| SOURCE MATERIAL |
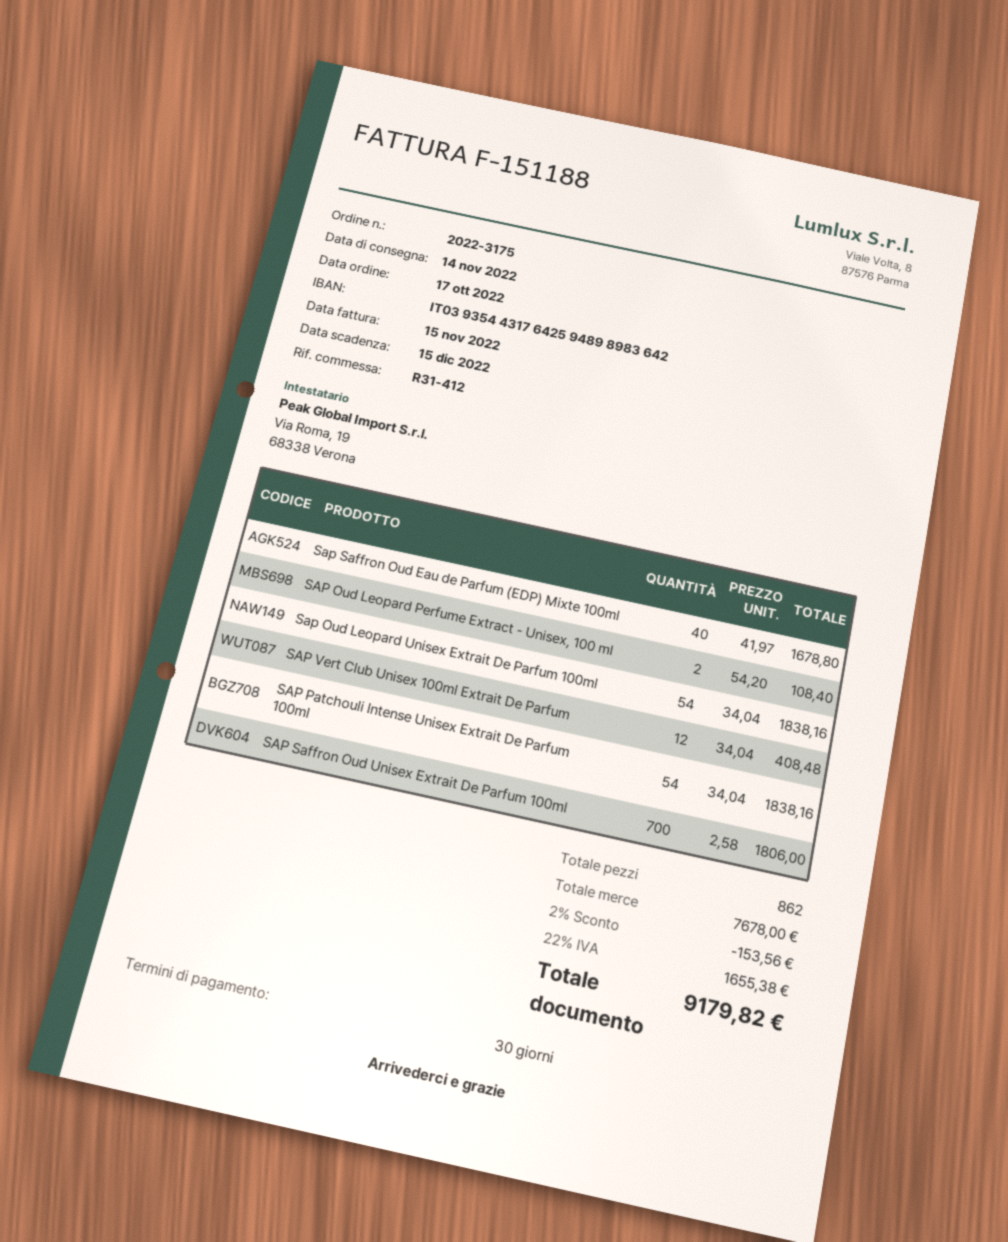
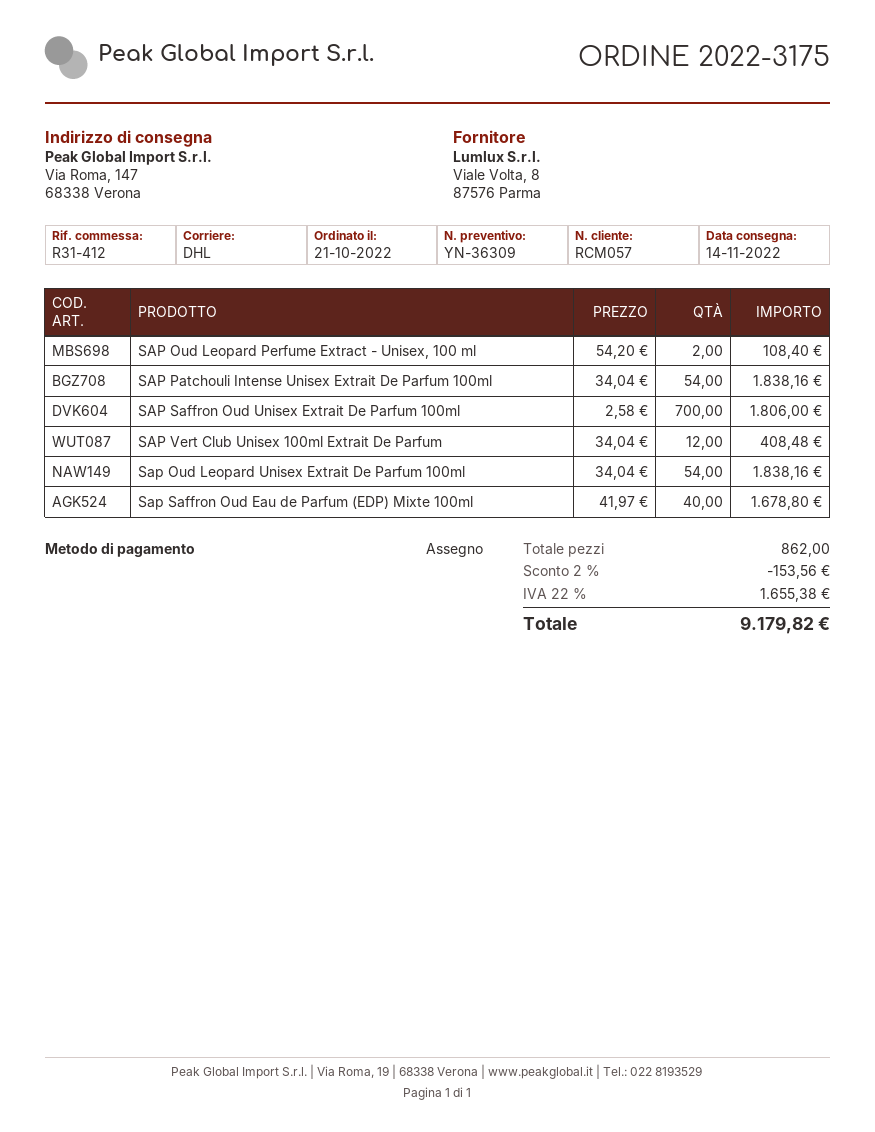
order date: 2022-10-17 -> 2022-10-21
--
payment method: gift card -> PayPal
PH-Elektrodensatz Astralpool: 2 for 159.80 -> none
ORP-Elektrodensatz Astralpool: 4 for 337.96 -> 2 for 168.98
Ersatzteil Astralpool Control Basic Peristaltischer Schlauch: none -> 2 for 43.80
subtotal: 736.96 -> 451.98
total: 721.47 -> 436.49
==
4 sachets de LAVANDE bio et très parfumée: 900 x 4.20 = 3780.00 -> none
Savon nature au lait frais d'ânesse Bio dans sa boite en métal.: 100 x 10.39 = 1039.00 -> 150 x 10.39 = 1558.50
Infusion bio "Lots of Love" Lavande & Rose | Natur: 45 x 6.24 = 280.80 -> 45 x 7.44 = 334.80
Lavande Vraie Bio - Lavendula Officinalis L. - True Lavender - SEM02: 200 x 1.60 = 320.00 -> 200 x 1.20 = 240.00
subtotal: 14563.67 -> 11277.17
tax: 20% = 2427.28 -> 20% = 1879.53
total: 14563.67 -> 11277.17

| WHAT IS EXPECTED |
Restate word for word the lines of the data above, starting at the line containing "ORP-Elektrodensatz Astralpool: 4" and ending at the line containing "total: 721.47 -> 436.49", both included, and nothing more.

| EXERCISE SOLUTION |
ORP-Elektrodensatz Astralpool: 4 for 337.96 -> 2 for 168.98
Ersatzteil Astralpool Control Basic Peristaltischer Schlauch: none -> 2 for 43.80
subtotal: 736.96 -> 451.98
total: 721.47 -> 436.49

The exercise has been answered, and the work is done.